▶ _Directions_:
Print each entry again exactly as written, and keep the pictures out.

Detected change data:
****************

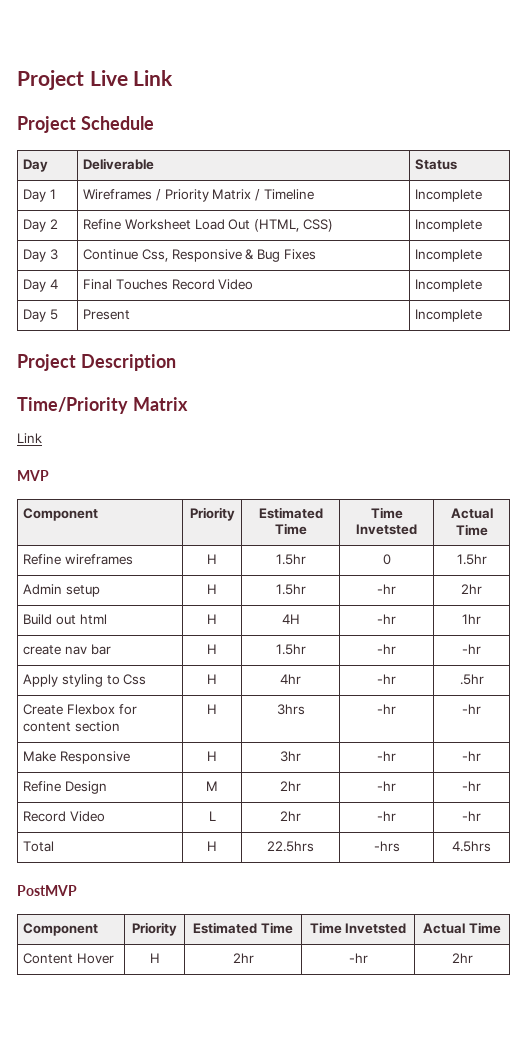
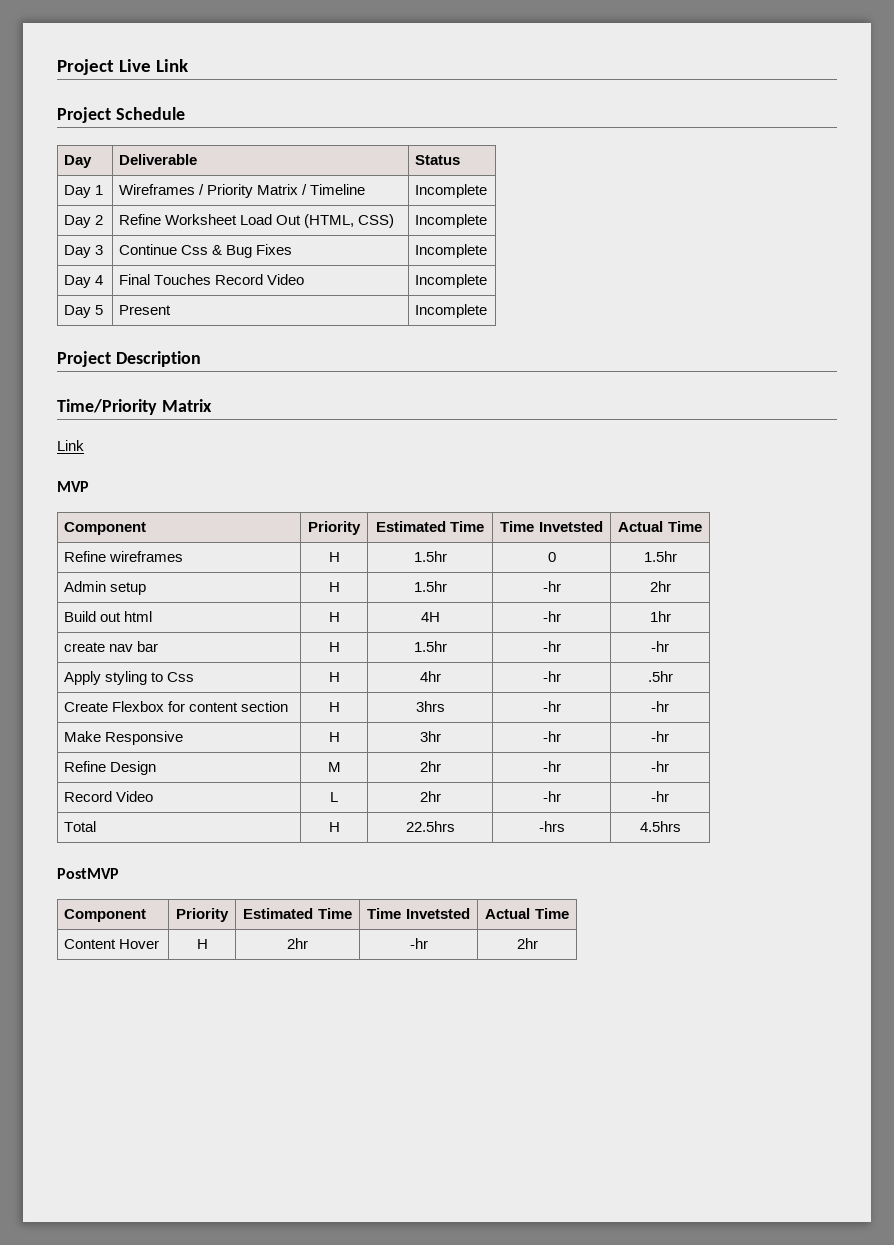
[141,249,242,262] Css, Responsive -> [181,245,209,255] Css

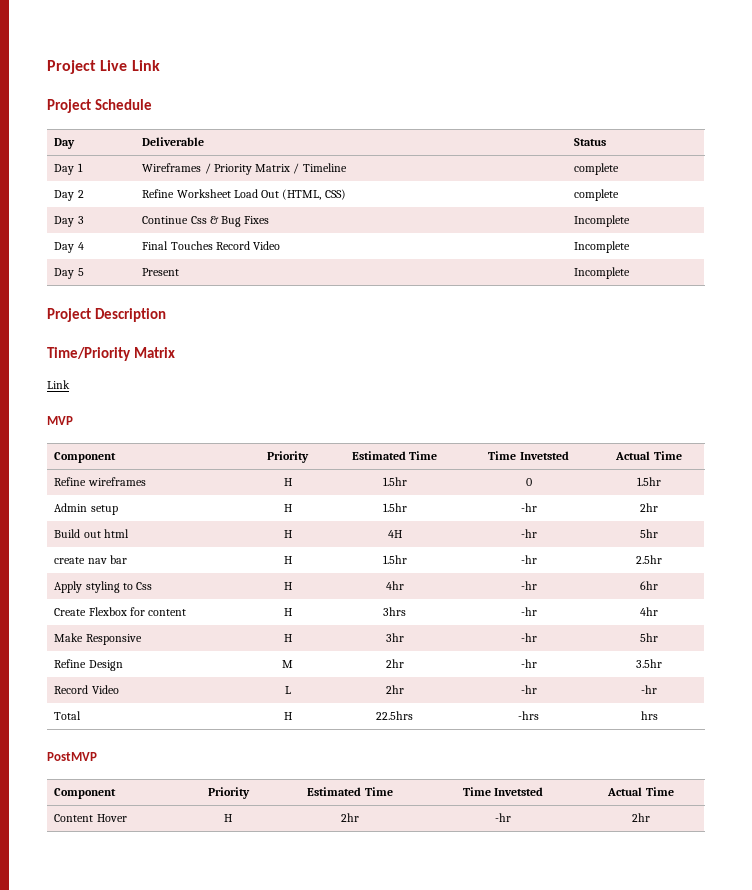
[414,184,487,198] Incomplete -> [574,163,620,175] complete
[414,214,487,228] Incomplete -> [574,189,620,201] complete
[649,611,671,622] 1hr -> [640,529,658,538] 5hr
[651,641,669,652] -hr -> [636,555,662,564] 2.5hr
[647,671,673,682] .5hr -> [640,581,658,590] 6hr
[241,701,289,712] section -> (187, 612) none
[651,701,669,712] -hr -> [640,607,658,616] 4hr
[651,731,669,742] -hr -> [640,633,658,642] 5hr
[651,761,669,772] -hr -> [636,659,662,668] 3.5hr
[639,821,681,832] 4.5hrs -> [640,711,658,720] hrs

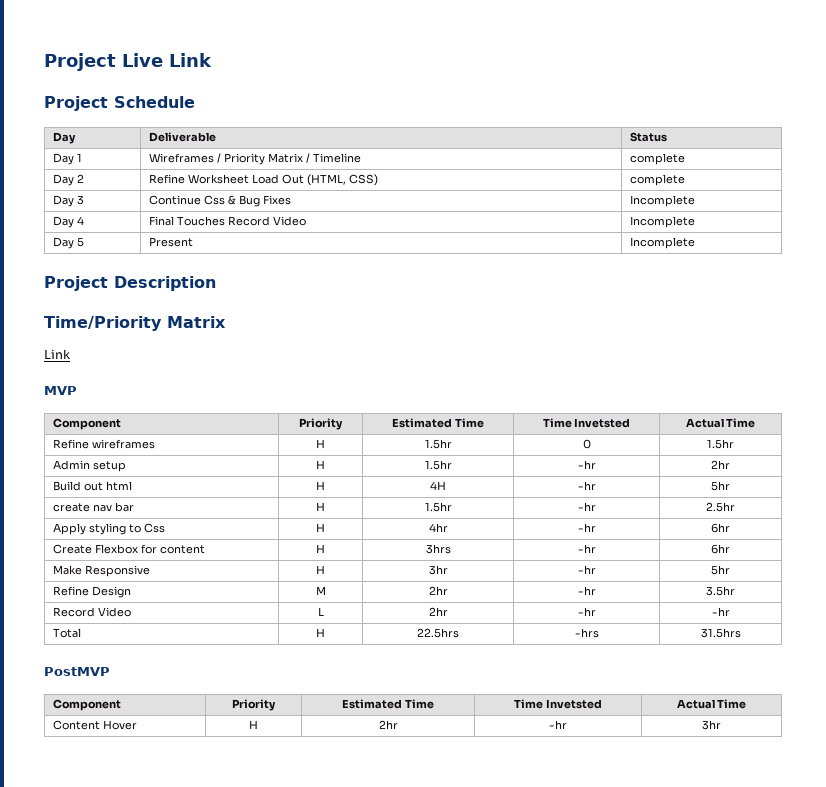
[640,607,658,616] 4hr -> [711,544,730,554] 6hr
[640,711,658,720] hrs -> [700,628,741,638] 31.5hrs
[632,813,650,822] 2hr -> [702,720,721,730] 3hr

****************

▶ _Output of the exercise_:
[141,249,242,262] Css, Responsive -> [181,245,209,255] Css

[414,184,487,198] Incomplete -> [574,163,620,175] complete
[414,214,487,228] Incomplete -> [574,189,620,201] complete
[649,611,671,622] 1hr -> [640,529,658,538] 5hr
[651,641,669,652] -hr -> [636,555,662,564] 2.5hr
[647,671,673,682] .5hr -> [640,581,658,590] 6hr
[241,701,289,712] section -> (187, 612) none
[651,701,669,712] -hr -> [640,607,658,616] 4hr
[651,731,669,742] -hr -> [640,633,658,642] 5hr
[651,761,669,772] -hr -> [636,659,662,668] 3.5hr
[639,821,681,832] 4.5hrs -> [640,711,658,720] hrs

[640,607,658,616] 4hr -> [711,544,730,554] 6hr
[640,711,658,720] hrs -> [700,628,741,638] 31.5hrs
[632,813,650,822] 2hr -> [702,720,721,730] 3hr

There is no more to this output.